Néanmoins, ces mêmes outils se personnalisent progressivement, et
peuvent s’user dans les mains d’une seule personne pour devenir
spécifique. Dans quelle mesure cela peut-il être un frein à
une dynamique solidaire ?
Aussi abstrait que cela puisse paraître, cela correspond à une gêne lorsque l’enquêteur demande si tel outil spécifique pourrait être l’occasion d’un prêt. Les objets sont parfois si personnalisés que l’utilisateur ne voit pas bien ce que quelqu’un d’autre pourrait faire avec un objet individualisé : une règle pas droite, une binette cassée (« mais je m’en sers pas pour ça »), ou bien une gouge qui sert « à savoir où est le rang d’asperge ». En plus d’être familiarisé à un certain niveau, les outils entrent dans un système de mémoire qui handicaperait les utilisateurs s’ils étaient déplacés[15]. Les objets sont des repères pour l’action. Ces repères étant construits, s’ils ne sont pas partagés ils ne peuvent être compris. On le comprend, la coprésence d’outils et d’humains de façon prolongée tend à ne pas faciliter la création d’un terreau fertile aux “communs” dans le sens où ils empêcheraient la lecture des objets et outils.
Pour revenir à l’idée de “communs”, nous prolongeons
l’idée que les “communs” ne sauraient reposer sur une essence
matérielle des objets. Comme Pierre Dardot et Christian Laval le
soulignent dans leur ouvrage, la notion de “communs” peut difficilement
reposer sur un quelconque essentialisme qui verrait immédiatement dans
les objets des propriétés appelant le “communs”. Si la
présence même des objets invitent des individus à s’en
saisir, ce n’est que parce qu’ils ont été
relativement familiers à ces objets, non pas dans un rapport de
propriété. La gestion collective des objets pour jardiner,
bricoler dans les espaces périurbains poursuit une logique de
coprésence entre les individus et les outils. Ce n’est pas dans
la reconnaissance de l’universelle humanité dans le rapport aux
objets qu’il est possible de trouver le commun. Ce n’est donc
pas dans l’objet lui-même mais dans la reconnaissance
d’une relation envers cet objet que peut se fonder un dialogue, un
échange, une prise en main partagée.
En définitive, nous pouvons revenir sur plusieurs points. Dans les
espaces pavillonnaires les relations sociales sont loin d’être
atones. Plusieurs enquêtes ont précédemment
démontré qu’il existe une sociabilité dans ces
milieux. À ceci nous voulions insister sur l’importance de la
place que les objets peuvent prendre dans les relations du quotidien.
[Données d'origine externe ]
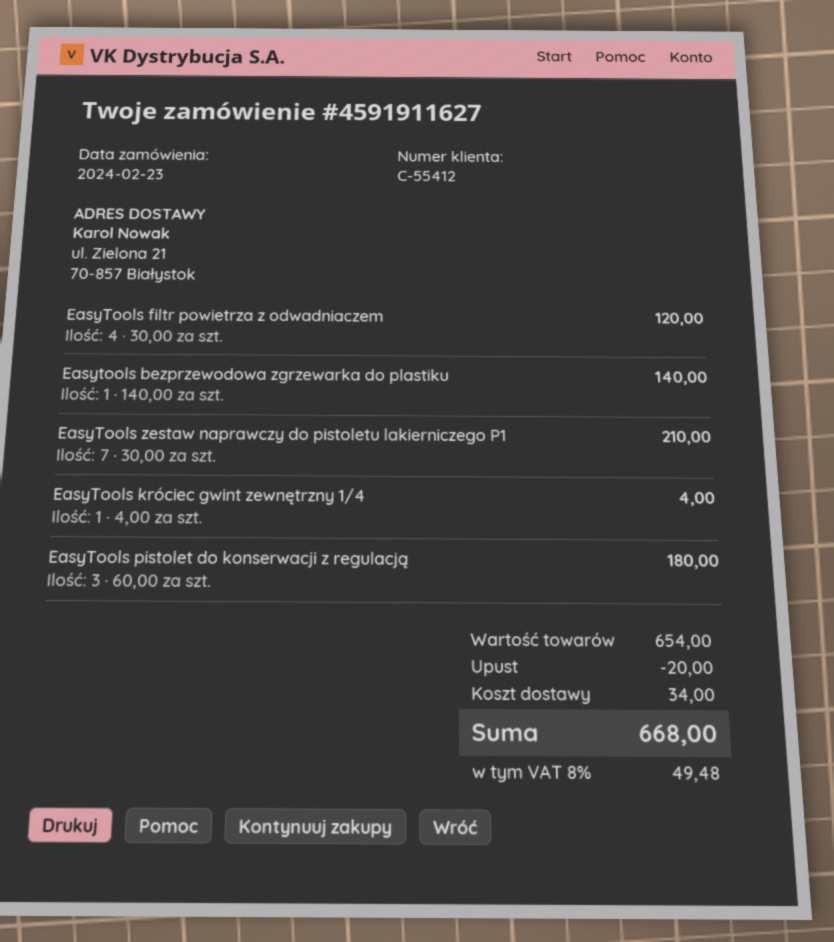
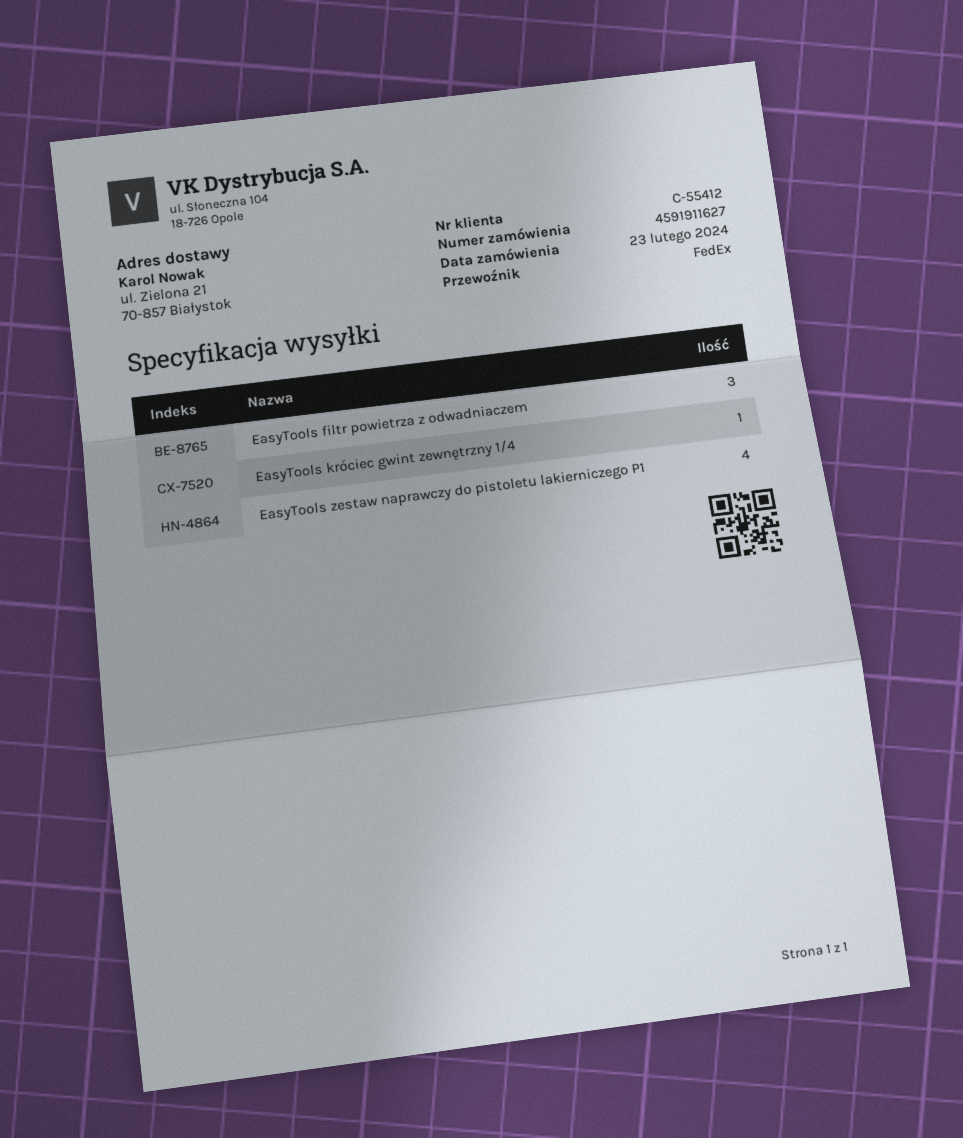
EasyTools filtr powietrza z odwadniaczem: 4 -> 3
Easytools bezprzewodowa zgrzewarka do plastiku: 1 -> none
EasyTools zestaw naprawczy do pistoletu lakierniczego P1: 7 -> 4
EasyTools pistolet do konserwacji z regulacją: 3 -> none

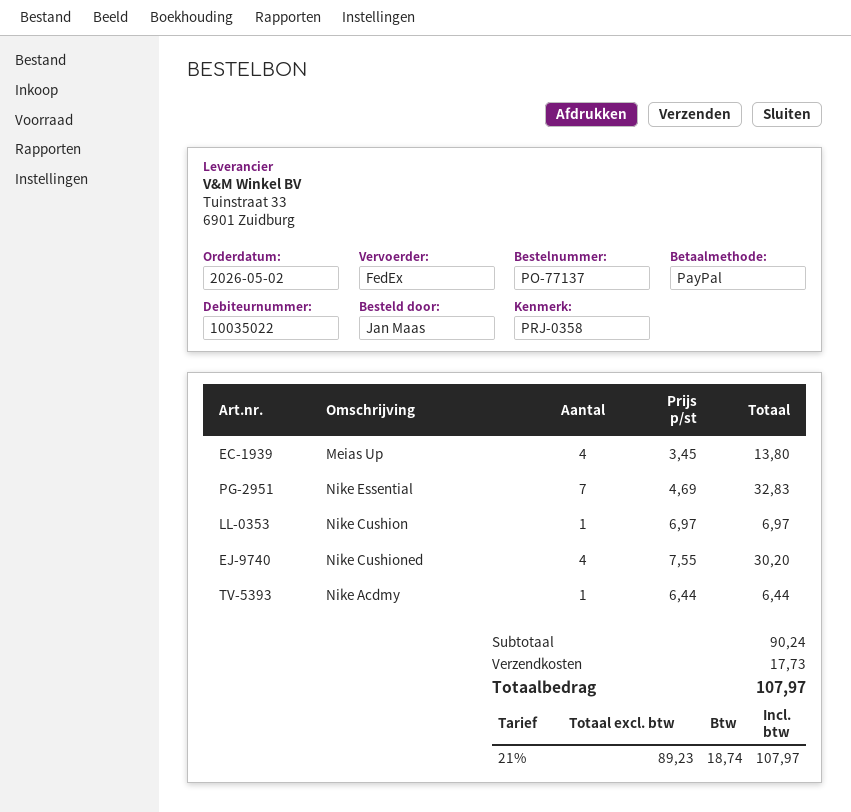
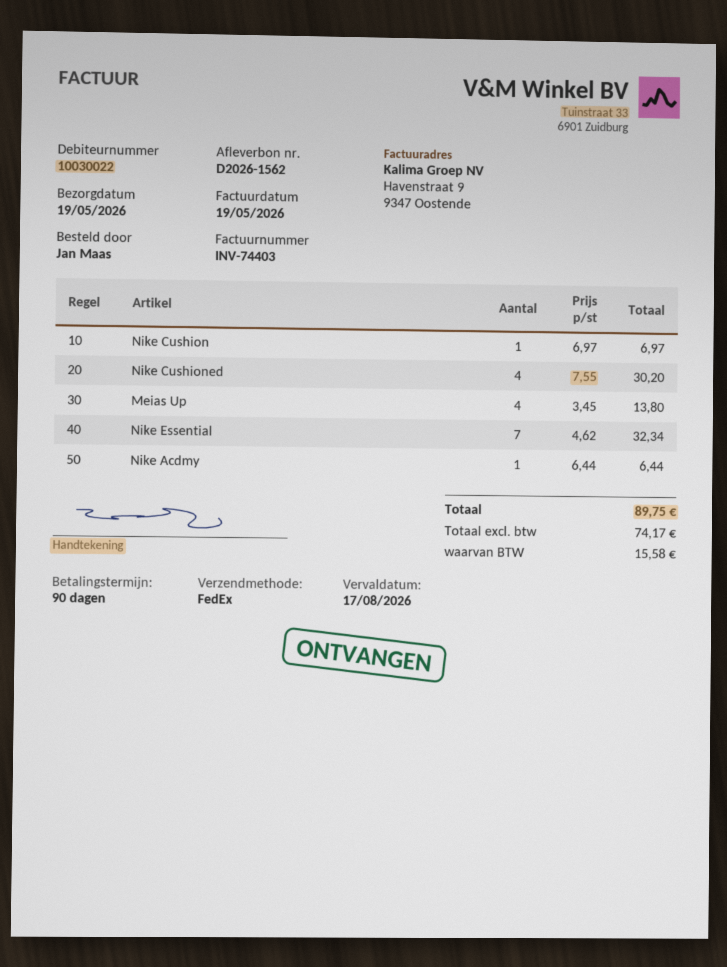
customer number: 10035022 -> 10030022
Nike Essential: 7 x 4.69 = 32.83 -> 7 x 4.62 = 32.34
shipping: 17.73 -> none
net: 89.23 -> 74.17
tax: 18.74 -> 15.58
total: 107.97 -> 89.75

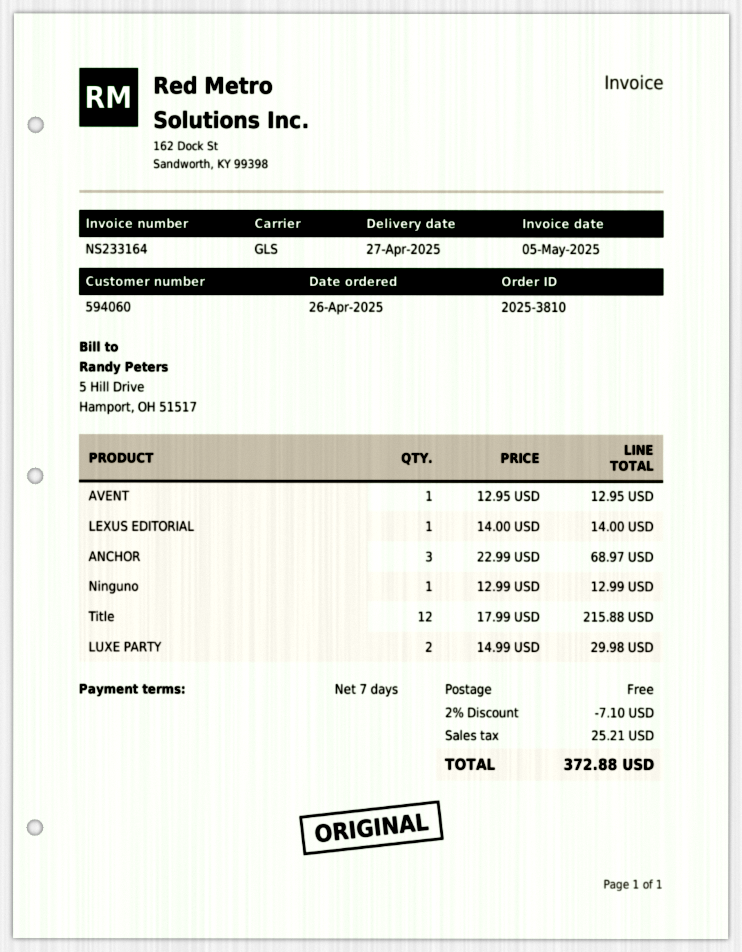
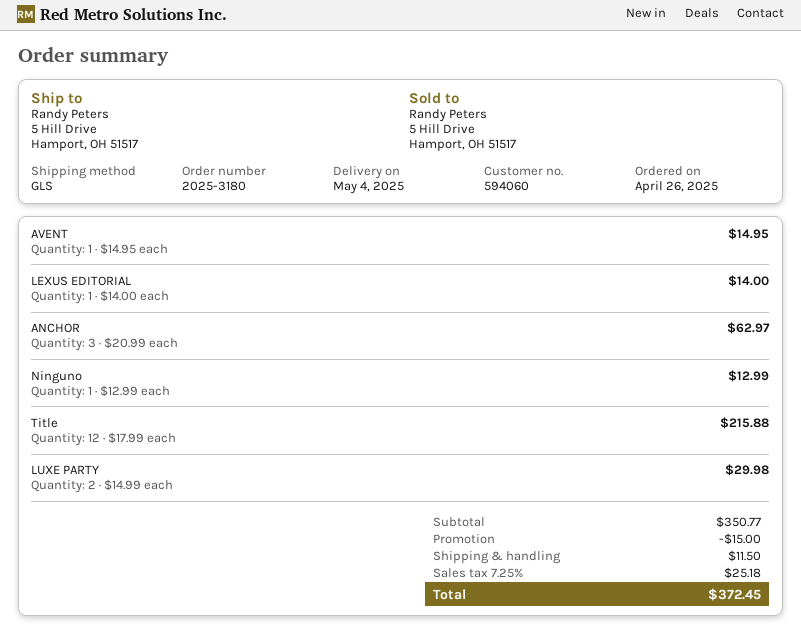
order number: 2025-3810 -> 2025-3180
delivery date: 2025-04-27 -> 2025-05-04
AVENT: 1 x 12.95 = 12.95 -> 1 x 14.95 = 14.95
ANCHOR: 3 x 22.99 = 68.97 -> 3 x 20.99 = 62.97
discount: 7.10 -> 15.00
shipping: 0.00 -> 11.50
tax: 25.21 -> 25.18
total: 372.88 -> 372.45

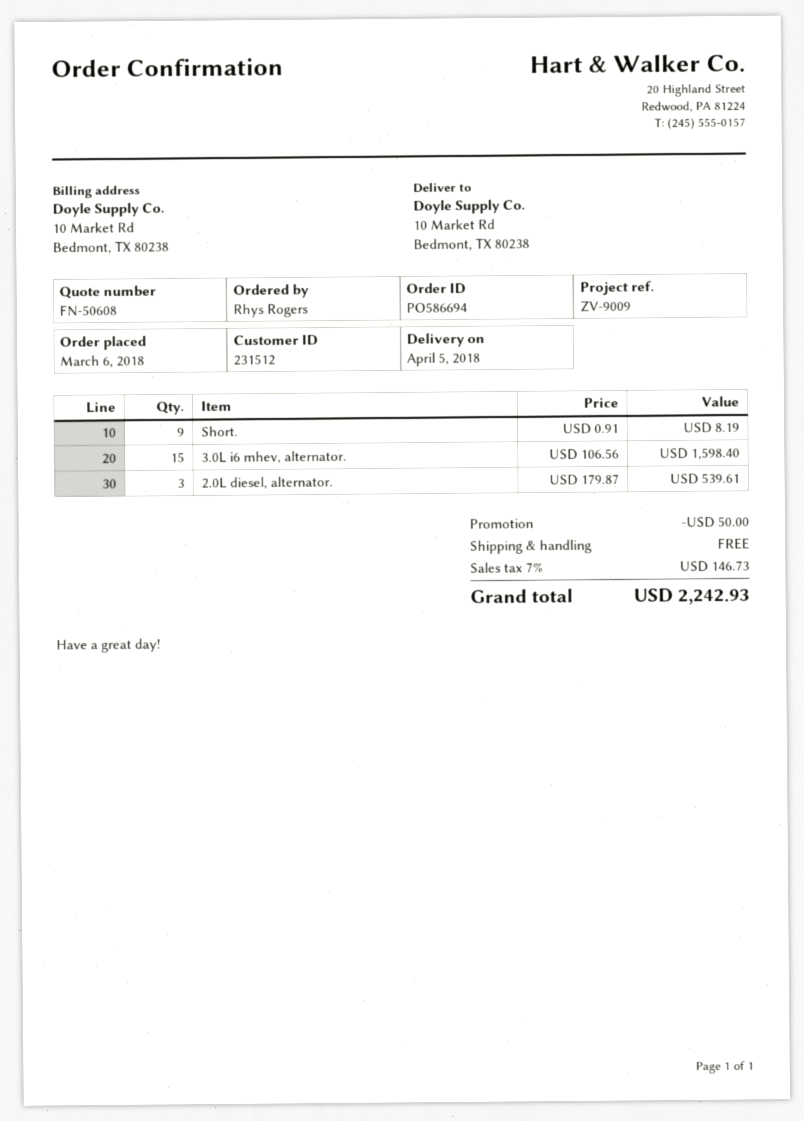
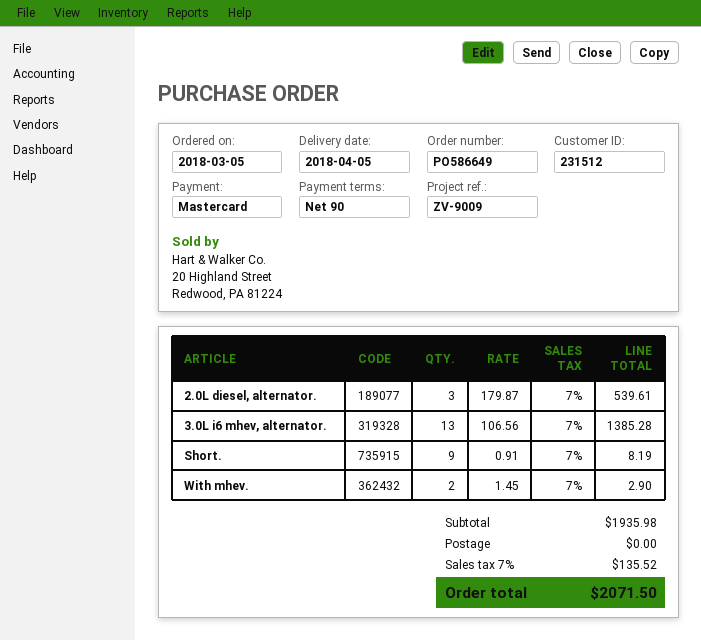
order number: PO586694 -> PO586649
order date: 2018-03-06 -> 2018-03-05
3.0L i6 mhev, alternator.: 15 x 106.56 = 1598.40 -> 13 x 106.56 = 1385.28
With mhev.: none -> 2 x 1.45 = 2.90
discount: 50.00 -> none
tax: 7% = 146.73 -> 7% = 135.52
total: 2242.93 -> 2071.50

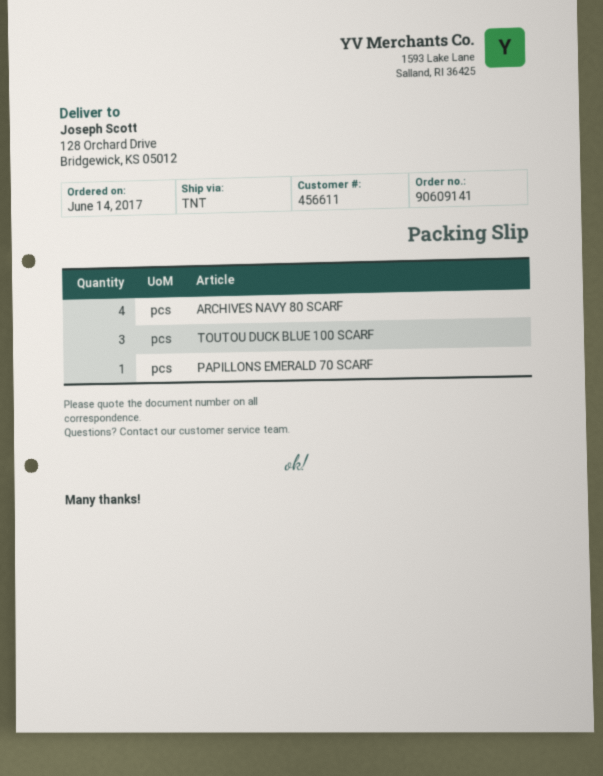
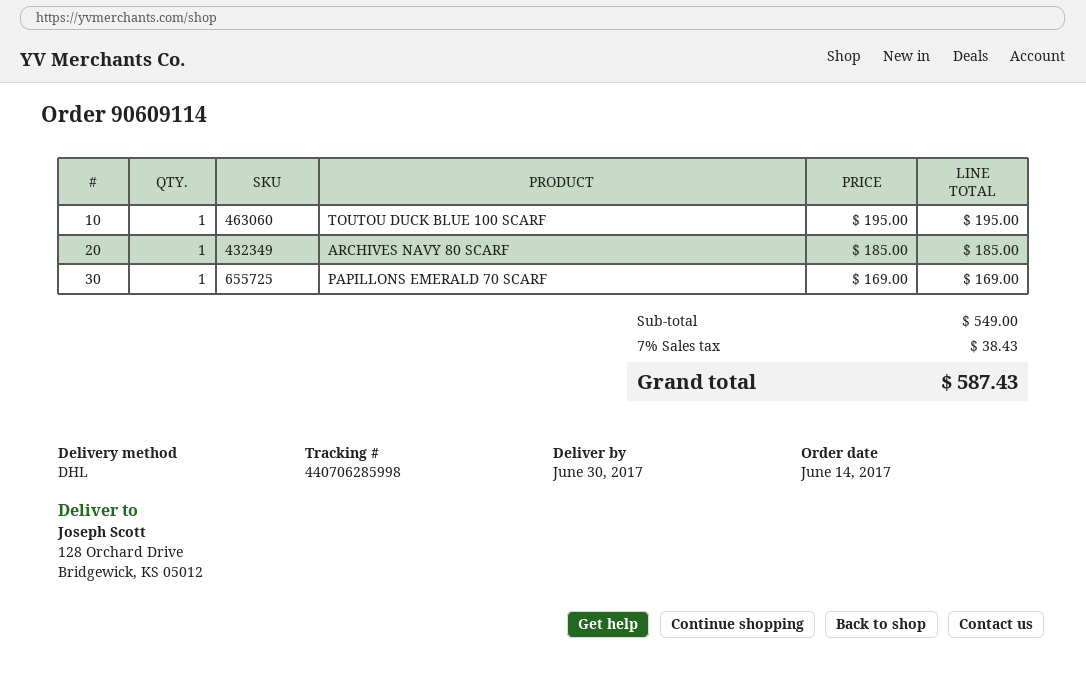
order number: 90609141 -> 90609114
shipping method: TNT -> DHL
ARCHIVES NAVY 80 SCARF: 4 -> 1
TOUTOU DUCK BLUE 100 SCARF: 3 -> 1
Cette
thématique nous semble importante pour éclairer les processus
à l’œuvre dans notre société contemporaine compte
tenu de l’essor des pratiques de jardinage et de bricolage ainsi que
du nombre important de pavillons ainsi et du succès croissant de ces
deux secteurs auprès des Français. Il semblait important de
chercher ce qui peut permettre le “communs” ou bien ce qui peut
l’empêcher là où nos sociétés libérales
semblent créer des conditions matérielles imposantes :
pavillons et outils peuplent le territoire.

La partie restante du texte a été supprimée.